Because the measurements are not only nested within patients but these patients on their turn are also nested within chaplains, we explored whether we also needed to account for potential clustering of data within chaplains. To this end, we calculated the intraclass correlation (ICC) for each of the four outcome variables by means of a null model (i.e., intercept-only model without predictors) with a random chaplain factor. These models showed that the variance that could be attributed to differences between chaplains was very small (ICC between 0 and 0.06; close to 0 for each outcome when a random participant factor was also included). This indicates it would be redundant to model a random chaplain factor in our multilevel models, so we therefore only included a random participant factor.

Four separate multilevel models were constructed with existential anxiety, peace, anxiety and depression as dependent variables. In each model, we added a random intercept for participants to account for the clustering of measurements within individuals. Because there were only three measurement points with strongly different intervals, time was treated as a categorical variable rather than assuming a certain growth curve over the entire time period. Group, time, and group-by-time interaction were added as predictors. The demographic variables of age, gender, education, (non)religion/(non)belief and importance/practice/frequency were added as control predictors. The continuous predictor “age” was centered prior to the analysis.

For models with a significant group-by-time interaction effect, exploratory analyses were conducted to test three-way interactions with patient characteristics (age, gender, education, (non)religion/(non)belief, “importance/practice/frequency”).

Results

Preliminary analyses

Differences between the intervention and control group in the main outcome variables at baseline and in demographic variables were explored.

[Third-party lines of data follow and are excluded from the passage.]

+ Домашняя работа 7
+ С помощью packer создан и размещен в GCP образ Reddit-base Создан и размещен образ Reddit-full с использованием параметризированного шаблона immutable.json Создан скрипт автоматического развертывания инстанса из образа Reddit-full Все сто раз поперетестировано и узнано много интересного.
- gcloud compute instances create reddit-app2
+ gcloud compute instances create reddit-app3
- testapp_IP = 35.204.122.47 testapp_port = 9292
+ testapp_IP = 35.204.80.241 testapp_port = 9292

Descriptive statistics for the main outcome variables are displayed in . Independent sample t-tests did not show significant differences between the control and chaplaincy care groups at baseline with regard to the researched variables of existential anxiety (t (235.217) = 0.246, p = .805), peace (t (231.258) = 0.915, p = .361), anxiety (t (239.811) = 1.060, p = .290) and depression (t (231.592) = −.673, p = .502).

Table 1. Baseline means for both groups for all outcome variables.

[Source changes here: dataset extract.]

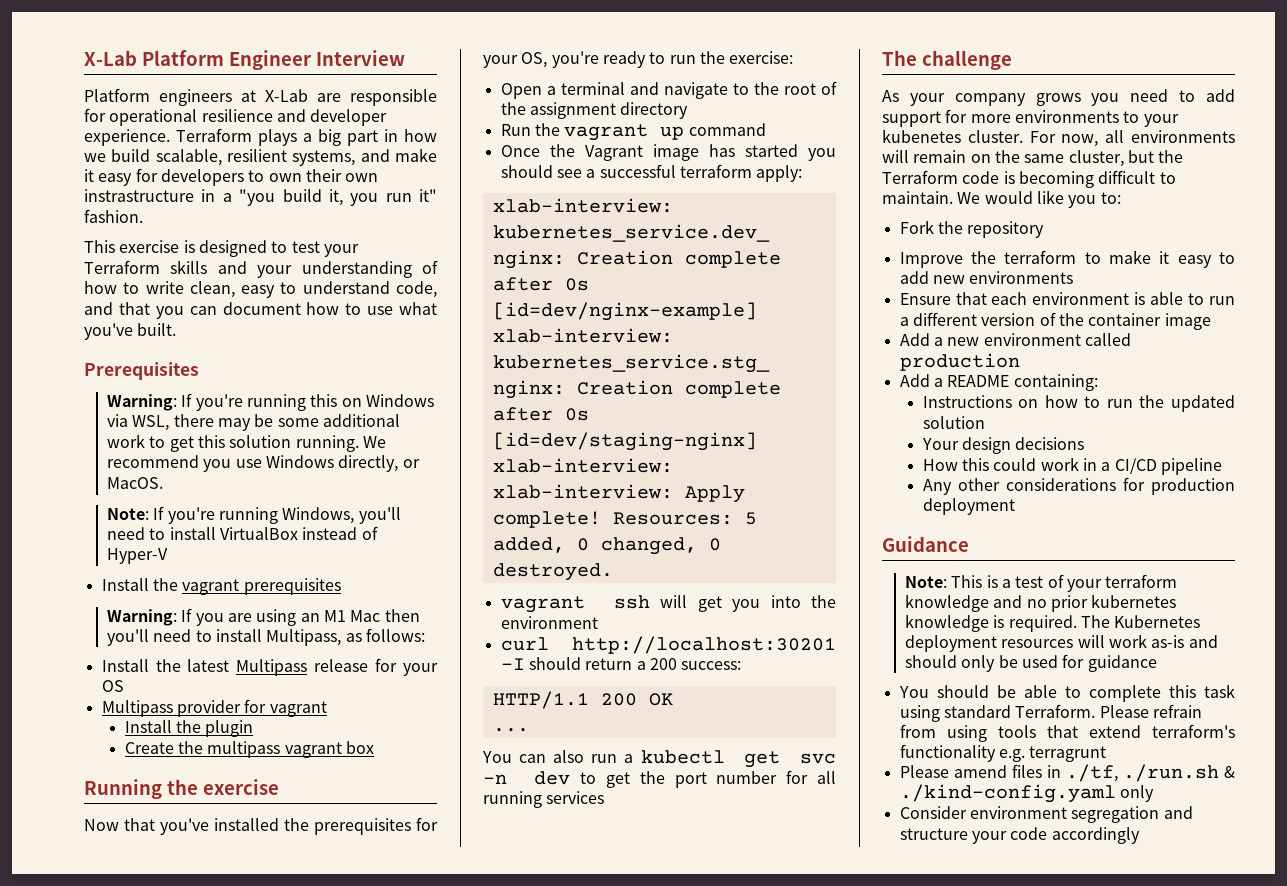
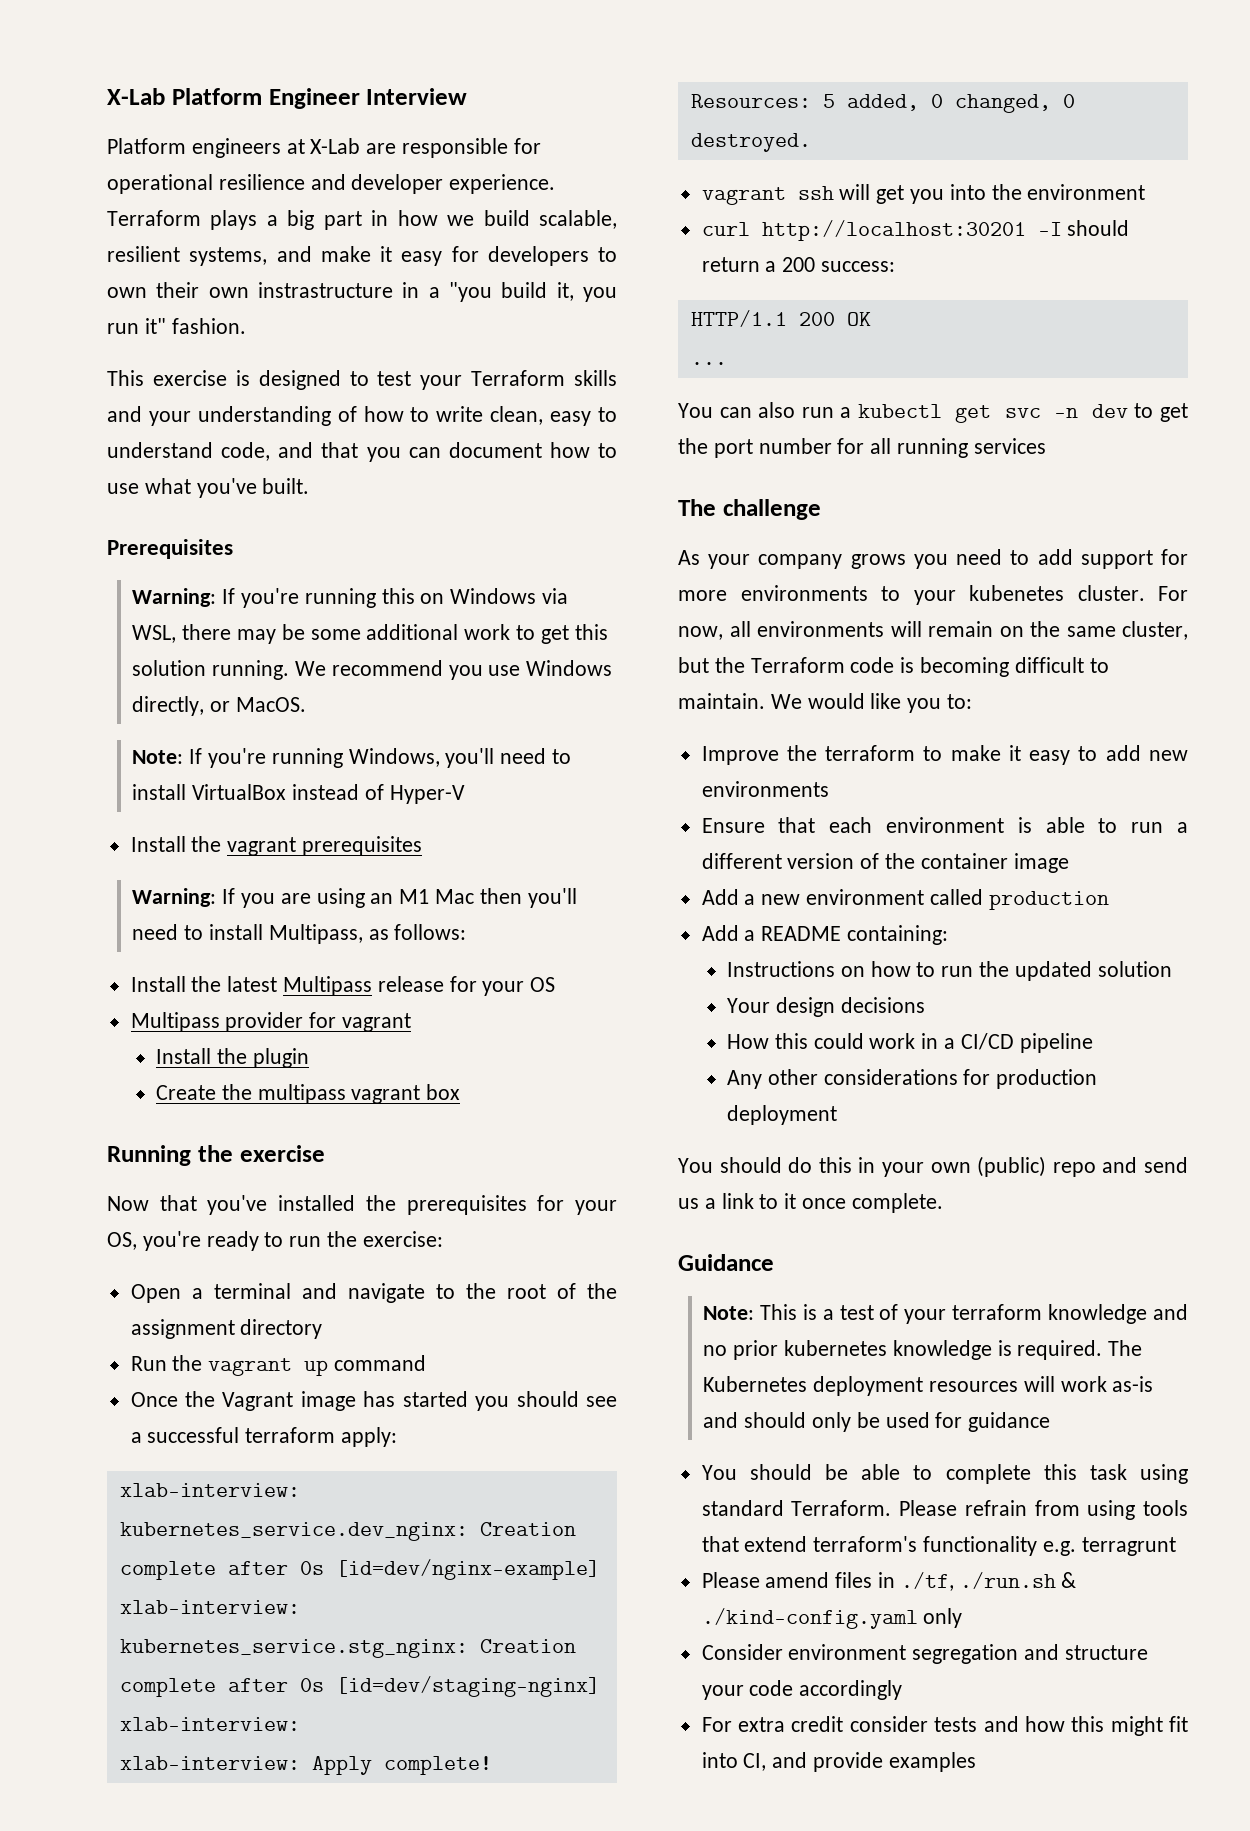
- Fork the repository
+ You should do this in your own (public) repo and send us a link to it once complete.
+ For extra credit consider tests and how this might fit into CI, and provide examples

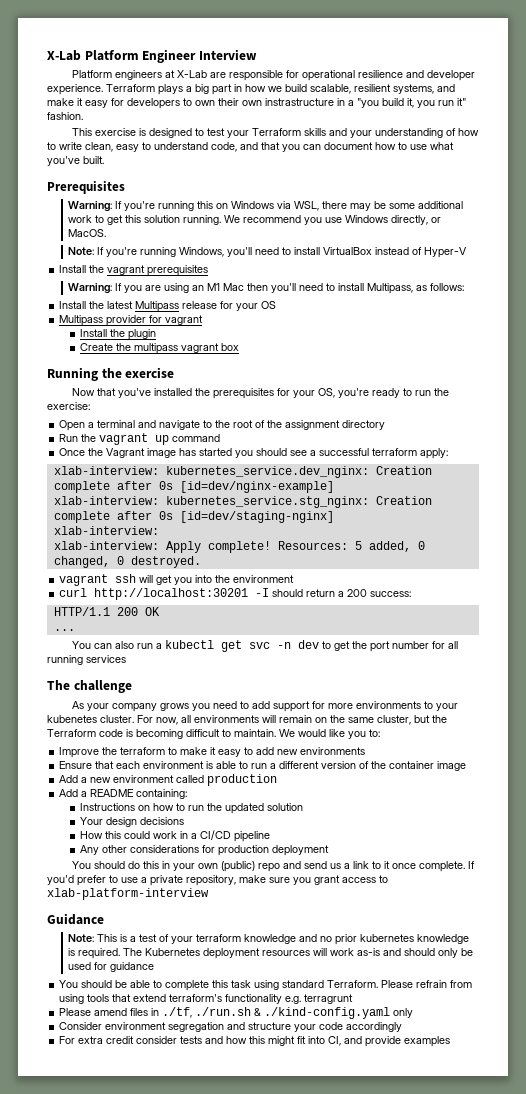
+ If you'd prefer to use a private repository, make sure you grant access to xlab-platform-interview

No differences between groups were detected regarding gender (X2 (1) = 0.008, p = .928), education (X2 (3) = 3.430, p = .330) or (non)religion/(non)belief (X2 (6) = 10.191, p = .117).

Groups did differ in terms of age (t (214.301) = −3.237, p < .01): patients from the chaplaincy care group were significantly older (mean = 62.55, SE = 1.43) than the control group (mean = 55.17, SD = 1.69). Groups also differed on the single items regarding religion/spirituality: patients from the chaplaincy care group found spirituality/religion more important (mean = 2.27, SD = 0.95) than those of the control group (mean = 1.98, SD = 1.00) (t (223.942) = −2.274, p <.05). Patients from the chaplaincy care group prayed or meditated more frequently (mean = 2.71, SD = 1.51) than the control group (mean = 2.21, SD = 1.29) (t (215.715) = −2.712, p < .01). Lastly, the chaplaincy care group attended significantly more organized religious activities (mean = 2.48, SD = 1.39) than the control group (mean = 1.91, SD = 1.00) (t (194.181) = −3.608, p < .001).

Multilevel model analyses

No significant main effects of group were found for existential anxiety (F (1, 202.811) = 1.673, p = .197), peace (F (1, 199.742) = 0.231, p = .631), anxiety (F (1, 203.490) = 0.056, p = .813) or depressive symptoms (F (1, 199.641) = 0.081, p = .777). Main effects of time were not found for depression and existential anxiety. But there was a main effect of time for anxiety and peace: across groups, anxiety decreased over time (F (2, 258.438) = 6.603, p < .01) and peace increased over time (F (2, 266.295) = 6.165, p < .01).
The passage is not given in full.